Intrigued by Ordination Retreat and Its Wildlife.
I'd presumed it was all about the stereotypical people you get on retreats. Instead of which Rachel has shared with us some photos - lovely as they are - of actual wildlife. Barely satirical at all if you ask me. But lovely.
So I've had to fill the gaps in here. Hnaef is, as we have previously discovered, a closet Anglican and quite posh. So he knows quite a lot of people who have been to ordination retreats. And, by asking around for me, he's managed to identify the following ordination retreat wildlife.
People who went to College
There are two basic divisions to the Retreat Wildlife. Those who went to College (full time) and those who were on a (part time) Course. People who went to College tend to be younger. They talk about things like "Staggers", which I believe is the sheep equivalent of Mad Cow Disease. And they're called things like "Maud" or "Camilla". Though I couldn't find out what the women's names are.
People who were on a Course
Can't see a pebble without meditating on it. Gather fallen twigs in the Retreat House gardens to build impromptu prayer stations. Sing "I the Lord of Sea and Sky" at all opportunities.
But then there are many subdivisions.....
People who Can't Stand Silence
Not necessarily just extroverts. There are actually more introverts who just love background noise. Blocks out the voices. Extroverts will cope with silence by indulging in giant charades to tell everyone how happy they are to be silent. Many have learnt British Sign Language for just this kind of occasion. Or even semaphore. There's nothing like having two bloody great flags to say "I'm eschewing all forms of communication. And I'm an extrovert! LOL!"
It's actually the introverts that really hate this kind of thing. They'll be off, at the first hint of silence, on 20-mile bike rides or all-day walks. On days with bad weather they'll pace the corridors / cloisters in quiet desperation. If there's a motorway handy, they'll stand on a bridge nearby, just to get some kind of noise in their ears.
The SSM IT Person
The SSM (self-supporting minister, not.... you know....) will inevitably have a key system going live. They've been let out for the retreat on the strict condition that they bring their lap top and keep in touch. If at a rural Retreat House, they can be seen on the horizon, roaming the hills and trying to get a signal. At the end of the week, they'll discover people have started calling them "Father"/"Reverend"/"Archdruid" and will wonder how that happened.
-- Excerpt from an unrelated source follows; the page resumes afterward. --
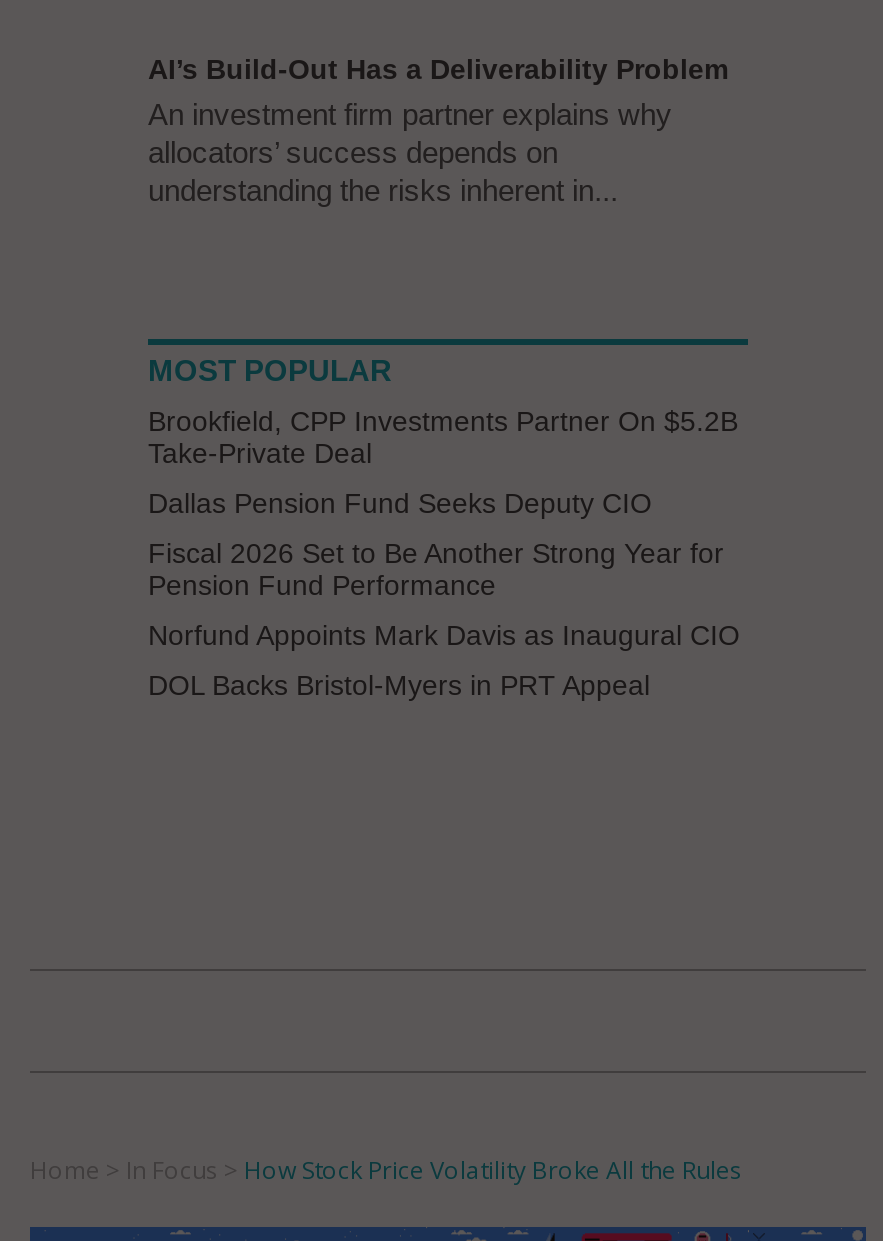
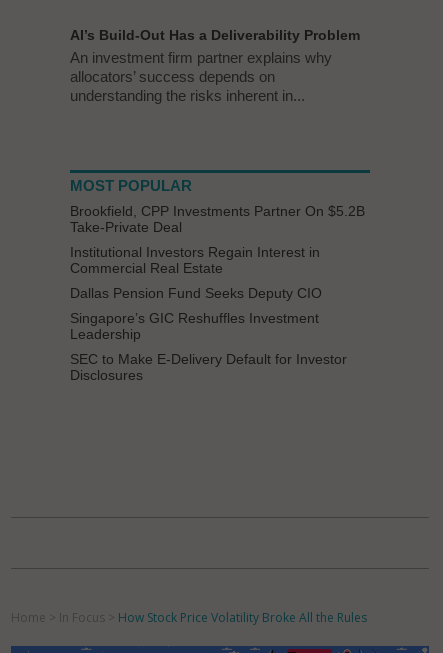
none -> [70,244,320,276] Institutional Investors Regain Interest in | Commercial Real Estate
[148,536,740,700] Fiscal 2026 Set to Be Another Strong Year for | Pension Fund Performance | Norfund Appoints Mark Davis as Inaugural CIO | DOL Backs Bristol-Myers in PRT Appeal -> [70,310,347,383] Singapore’s GIC Reshuffles Investment | Leadership | SEC to Make E-Delivery Default for Investor | Disclosures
Could be a young parent, or an SSM candidate, or just idle. No fear of "silent times" at all. Will just head back to bed. If in the first two categories, this will be the first week they've averaged 8 hours sleep per day in years.
The Soul's Awakening
What they're all supposed to be like, I suspect. Either so amazed with the amazement of the amazing thing to happen to them that they will soak up every amazing moment and treasure it, amazed, in their hearts. Or so terrified by what's happening they can barely speak.
The Person Who's Ill
You don't get twenty middle-aged people together for a week without one of them being ill. Could range from mild lurgy, to nervous exhaustion, to swine flu to - in really bad cases -"The Staggers". This gives everyone else the chance to pray for them to get there / get better / make it through the ordination service. Which is, in a way, a Good Thing.
Believe it or not some people being ordained are bona fide red-blooded Blokes. I don't mean Lads. They won't be trying to chat up the waitresses at dinner. But they will be the ones, at the end of Compline when the Great Silence starts, using Boozers' Sign Language to communicate something like this:
"Elephant and Castle?"
"No, Roger is already at the Giddy Sheep."
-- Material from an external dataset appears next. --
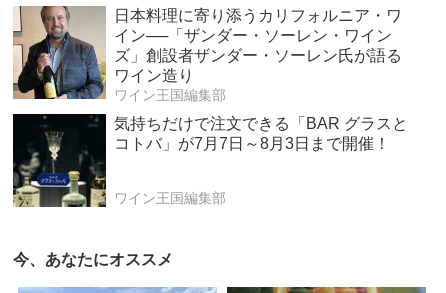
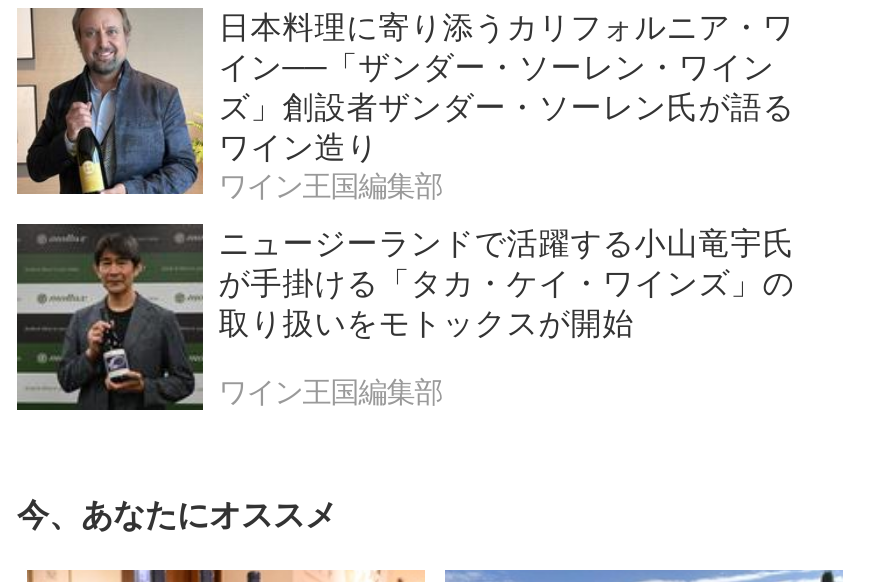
[13,115,408,208] [image] | 気持ちだけで注文できる「BAR グラスと | コトバ」が7月7日～8月3日まで開催！ -> [15,224,795,412] [image] | ニュージーランドで活躍する小山竜宇氏 | が手掛ける「タカ・ケイ・ワインズ」の | 取り扱いをモトックスが開始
"OK. Pint of Old Bloodnock?"
"Oh go on then."
So keen on spiritual delights that, as well as the set worship of the Retreat, they will also be found in the Retreat House"s daily services (in rural areas) or at the cathedral at all hours (in retreats in cities). I suspect all this prayer will come in handy when, a few weeks later, they're removing dead pigeons from the organ pipes or dealing with a couple who want a "christening for little Stefaneigh, but not anything religious". In fact I'm sure it will help. I just don't understand how.
The Person Who's Not Thought the Whole Thing Through this last 5 years
Will be found, on the morning of the ordination, wearing a clerical collar, looking at themselves in a mirror, and swearing freely.